When you do a search for some terms over at Google, you might get a mix of results from different types of searches, including Web pages, news stories, images, videos, book listings, and others.
While we’ve been seeing results like this for over a year, we really haven’t heard much from Google on how they go about deciding what to show us where within search results.
We now have some ideas on how those results are blended together, straight from Google, through a patent application published this week at the US Patent and Trademark Office.
David Bailey, one of the inventors listed on the patent, gave us a look Behind the scenes with universal search at the Official Google Blog last year, where he told us of one of the challenges behind Universal Search:
If only we could smartly place such results elsewhere on the page when they don’t quite deserve the top, we could share the benefits of these great Google features with people much more often.
So, how did Google meet the challenge of blending search results from different kinds of databases, such as news and images and videos, into Web search?
Interleaving Search Results
Invented by David R. Bailey, Jonathan J. Effrat, and Amit Singhal
Assigned to Google
US Patent Application 20080140647
Published June 12, 2008
Filed: December 6, 2007
Methods, systems, and computer program products are provided for interleaving search results. A method includes presenting multiple first search results received from a first search engine. The first search results satisfy a search query directed to the first search engine and are presented in an order.
A second search result from a second search engine is inserted at a position between two otherwise adjacent first search results. The second search result is received from a second search engine in response to the search query.
Here’s a quick run through:
1) Someone conducts a search, and the search engine receives the query, and possibly metadata such as a search history profile of the user.
2) Web search results are created from the generic web search engine.
3) Search result quality scores are created for each of the search results, based upon multiple distinct scoring features, which may be based upon:
- Features based on attributes of the resources in question,
- Features based on historical data describing access to or use of the resources, or both.
Some of the scoring features are pre-calculated, and others are dynamically created based upon the search result, the user’s query, and user-based metadata like a search history profile.
4) The scores for the different features may be added together, or multiplied together, to come up with individual search result quality scores for each search result.
5) The Web search results may be then be ranked based upon their search result quality scores.
6) The query may then be sent to one of the vertical search engines, such as the news search engine, where a search is performed and search result quality scores are calcualted for those results.

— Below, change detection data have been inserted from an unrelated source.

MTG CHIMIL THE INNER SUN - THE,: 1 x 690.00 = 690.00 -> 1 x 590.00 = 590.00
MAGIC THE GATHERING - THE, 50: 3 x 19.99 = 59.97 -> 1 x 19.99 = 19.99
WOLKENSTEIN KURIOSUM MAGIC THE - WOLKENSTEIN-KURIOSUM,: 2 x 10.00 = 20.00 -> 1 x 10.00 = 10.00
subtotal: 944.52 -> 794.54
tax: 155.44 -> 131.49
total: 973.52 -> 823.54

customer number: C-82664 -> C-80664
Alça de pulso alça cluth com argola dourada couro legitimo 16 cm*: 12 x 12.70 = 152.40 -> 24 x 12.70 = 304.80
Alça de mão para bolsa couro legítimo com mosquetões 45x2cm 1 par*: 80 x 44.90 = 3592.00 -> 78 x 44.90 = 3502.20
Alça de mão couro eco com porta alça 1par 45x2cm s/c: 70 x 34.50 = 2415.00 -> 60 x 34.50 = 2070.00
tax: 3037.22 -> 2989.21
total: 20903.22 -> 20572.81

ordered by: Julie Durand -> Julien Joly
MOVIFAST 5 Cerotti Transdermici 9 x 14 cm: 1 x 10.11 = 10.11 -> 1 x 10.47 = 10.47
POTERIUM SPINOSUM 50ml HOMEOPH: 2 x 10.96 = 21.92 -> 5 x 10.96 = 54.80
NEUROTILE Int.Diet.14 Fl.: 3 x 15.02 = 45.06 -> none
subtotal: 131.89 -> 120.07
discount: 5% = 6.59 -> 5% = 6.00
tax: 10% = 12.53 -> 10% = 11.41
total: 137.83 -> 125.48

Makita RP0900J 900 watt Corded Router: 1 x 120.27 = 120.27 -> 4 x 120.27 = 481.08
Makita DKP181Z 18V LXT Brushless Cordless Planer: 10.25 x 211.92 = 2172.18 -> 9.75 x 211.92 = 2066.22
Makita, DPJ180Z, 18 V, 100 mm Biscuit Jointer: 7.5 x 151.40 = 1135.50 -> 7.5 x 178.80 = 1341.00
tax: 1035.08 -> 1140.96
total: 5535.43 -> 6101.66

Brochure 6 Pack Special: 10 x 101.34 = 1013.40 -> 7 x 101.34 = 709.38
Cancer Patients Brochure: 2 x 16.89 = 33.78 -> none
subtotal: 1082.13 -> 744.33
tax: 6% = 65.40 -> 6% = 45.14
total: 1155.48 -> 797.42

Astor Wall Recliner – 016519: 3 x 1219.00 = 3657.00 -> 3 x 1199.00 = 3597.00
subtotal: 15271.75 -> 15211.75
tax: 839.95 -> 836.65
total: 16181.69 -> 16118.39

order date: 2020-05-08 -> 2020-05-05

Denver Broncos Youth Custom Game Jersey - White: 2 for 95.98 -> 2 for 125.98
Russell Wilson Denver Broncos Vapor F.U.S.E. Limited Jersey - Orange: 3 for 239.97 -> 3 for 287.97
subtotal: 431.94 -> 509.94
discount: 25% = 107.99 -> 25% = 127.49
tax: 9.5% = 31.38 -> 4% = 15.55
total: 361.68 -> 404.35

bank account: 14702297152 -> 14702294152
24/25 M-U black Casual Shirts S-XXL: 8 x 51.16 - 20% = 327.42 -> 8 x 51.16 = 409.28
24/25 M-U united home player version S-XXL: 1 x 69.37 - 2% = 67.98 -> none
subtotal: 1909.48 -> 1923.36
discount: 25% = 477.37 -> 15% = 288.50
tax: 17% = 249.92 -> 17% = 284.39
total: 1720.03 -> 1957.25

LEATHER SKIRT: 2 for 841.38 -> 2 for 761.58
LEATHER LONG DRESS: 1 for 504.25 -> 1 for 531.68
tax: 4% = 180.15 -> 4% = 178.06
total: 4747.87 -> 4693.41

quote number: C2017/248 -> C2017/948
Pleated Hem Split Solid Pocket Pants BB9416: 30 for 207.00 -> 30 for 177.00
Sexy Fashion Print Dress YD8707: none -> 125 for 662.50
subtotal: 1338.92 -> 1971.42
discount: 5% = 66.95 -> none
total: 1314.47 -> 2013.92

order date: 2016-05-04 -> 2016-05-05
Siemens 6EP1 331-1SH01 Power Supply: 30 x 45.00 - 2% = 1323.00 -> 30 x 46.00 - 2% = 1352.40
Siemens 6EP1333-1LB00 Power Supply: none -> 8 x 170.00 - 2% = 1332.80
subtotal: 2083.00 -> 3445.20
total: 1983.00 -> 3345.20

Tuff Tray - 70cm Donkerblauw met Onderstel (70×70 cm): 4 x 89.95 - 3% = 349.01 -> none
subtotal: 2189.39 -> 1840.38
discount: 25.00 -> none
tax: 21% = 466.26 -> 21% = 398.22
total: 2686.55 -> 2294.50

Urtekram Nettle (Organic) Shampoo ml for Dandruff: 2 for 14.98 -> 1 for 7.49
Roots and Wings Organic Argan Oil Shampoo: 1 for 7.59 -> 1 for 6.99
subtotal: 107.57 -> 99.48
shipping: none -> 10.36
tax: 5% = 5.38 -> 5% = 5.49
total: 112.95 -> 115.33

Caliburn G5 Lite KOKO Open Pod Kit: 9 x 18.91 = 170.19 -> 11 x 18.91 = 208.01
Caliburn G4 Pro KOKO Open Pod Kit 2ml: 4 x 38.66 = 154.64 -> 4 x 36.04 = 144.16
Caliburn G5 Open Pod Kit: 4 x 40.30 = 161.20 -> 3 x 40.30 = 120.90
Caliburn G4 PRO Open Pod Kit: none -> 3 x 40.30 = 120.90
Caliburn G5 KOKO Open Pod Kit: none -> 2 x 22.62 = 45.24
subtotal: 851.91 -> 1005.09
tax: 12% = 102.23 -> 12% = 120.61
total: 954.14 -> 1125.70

7) Search Quality Scores for news results may be based upon some unique favors, such as news freshness. Some of the scoring features may be the same as for web search results, but they may be given a greater or lesser weight than in a Web result.
8) Like the Web results, the news search results are ranked based upon the scores associated with the search features.
9) A results mixer blends together the news and generic web page search results so that composite search results can be presented in response to the search query.
We’re told that the purpose for blending together results is to “increase the diversity of search results presented to the user.”
10) When blending the results together from more than one source, the mixing program may recalculate search quality scores of search results for any of the results for a given search engine after the second result from each search engine, but with a decrease in the contribution of the “unique” scores for results from the different search engines.
11) The results may then all be reranked based upon the recalculated search result quality scores to rank the news and generic web page search results in a single ranking. There are a few different ways that may determine how results are listed. The results mixer may not blend results based upon the final scores for each, but may strategically group the non web search results in a few different ways, for instance:
- The results mixer may insert a non web search result at any of a number of positions within a list of ten generic web page search results.
- The results mixer may only insert the highest ranked non web search result among the generic web page search results.
- The results mixer may determine not to insert any non web search result among the generic web page search results because none of the non web search results have a high enough rank.
- A group of non web search results may be inserted at a position among the generic web page search results.
- A group of non web search results may be inserted at a fixed position, such as the top, bottom, or center of a list of generic web page search results.
- There may be some limitations to where non web search results may be inserted, such as either the third ranked result or a lesser ranked result.
- Or a non web search result may be limited to a position in the order that is more than two (or some other number) of positions away from another news search result.
Other Results from Other Search Engines
Each of the results from the different kinds of search engines, such as news searches, book searches, and web searches, are formatted differently and may contain different types of information. When some results are grouped together, there may be a unique way of presenting those results, such as putting images next to news search results.
The example of how this blending works above focused upon web search and news search, but additional searches such as video or images may also be included in the mix.
Some feedback information may also play a role in determining what kinds of search results are blended into Web results. For instance, a user feedback mechanism may include user-click-data to learn characteristics of queries, or of results of queries, that correlate with high-quality clicks. It might learn that queries that begin with “how to . . . ” often lead to clicks on book search results, and may cause such results to have an enhanced search result quality scores.
Some personalization information may also play a role for users who may prefer one type of search result, such as news search results, and those results could have an enhanced search result quality score for that user.
The main reason for blending together search results from different vertical searches into web search results appears to be to provide a diverse set of search results.
While the scoring of search results from different sources include features that are unique to each of those sources, such as freshness for news results, the search result quality scores are set so that it is possible for results from different sources may be blended together.